The 'majors' are verticalizing their value chain
To cope with this instability, more and more players are taking control of the value chain. This phenomenon, called verticalization, involves integrating raw material production into the business model, allowing companies that make this choice to secure their supplies and smooth their costs. As a result, large agri-food or cosmetics companies are taking stakes in plantations, creating their own supply chains, or even acquiring agricultural or forestry operations. This verticalization often involves direct or indirect control of land, plantations, and forests. Nestlé, Mars, Unilever, as well as luxury or construction players, are now investing in production itself.

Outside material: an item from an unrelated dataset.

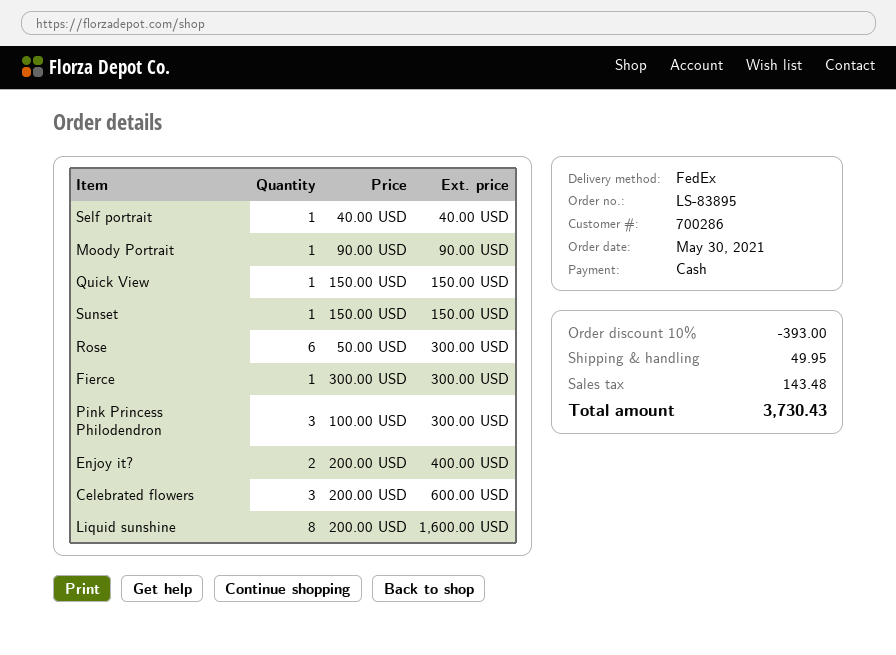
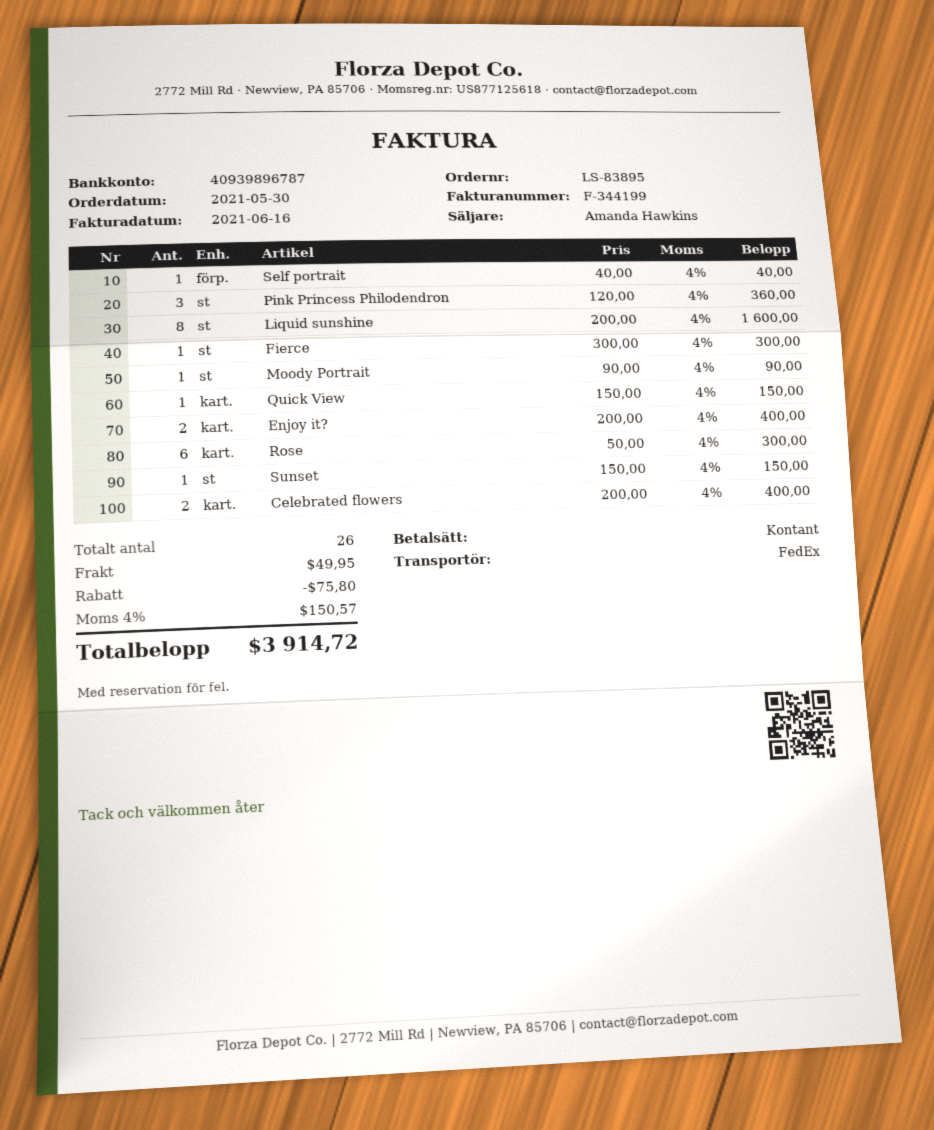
Pink Princess Philodendron: 3 x 100.00 = 300.00 -> 3 x 120.00 = 360.00
Celebrated flowers: 3 x 200.00 = 600.00 -> 2 x 200.00 = 400.00
discount: 393.00 -> 75.80
tax: 143.48 -> 150.57
total: 3730.43 -> 3914.72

An interesting example: at the end of April, the agency Reuters announced that Brazilian businessman Moises Schmidt, head of the eponymous agricultural group, would develop the largest cocoa farm in the world in the Brazilian state of Bahia. A region that, as Reuters points out, is not known for its cocoa bean production. Brazil currently produces only about 200,000 tons, while Côte d'Ivoire, the world's largest producer, harvests ten times that, and Ghana, the second largest producer, about 700,000 tons. The commodity trading giant Cargill has invested in the development of a farm project larger than Manhattan, where high-yield cocoa trees will be planted, fully irrigated and fertilized. The goal? To revolutionize the production method of the main ingredient in chocolate. The partnership stipulates that in exchange for its investment, the American leader would benefit from a supply guarantee.
Swiss Barry Callebaut, the world's largest supplier of cocoa and chocolate products, is also reportedly in talks to partner with the agricultural group Fazenda Santa Colomba in an investment aimed at forming a cocoa farm of 5,000 to 7,000 hectares in the municipality of Cocos, in western Bahia. Colombia, Ecuador, and Mexico are also on the radar of other majors, such as Mars.
Towards the end of the 'small owner' model and the return of intensive farming?
As a consequence of this verticalization, the model of the independent small producer is gradually fading. Faced with economic pressure and standardization requirements, it is becoming increasingly difficult to survive alone. Instead, large integrated farms, financed or co-financed by the majors, are emerging. A new resource capitalism is taking hold.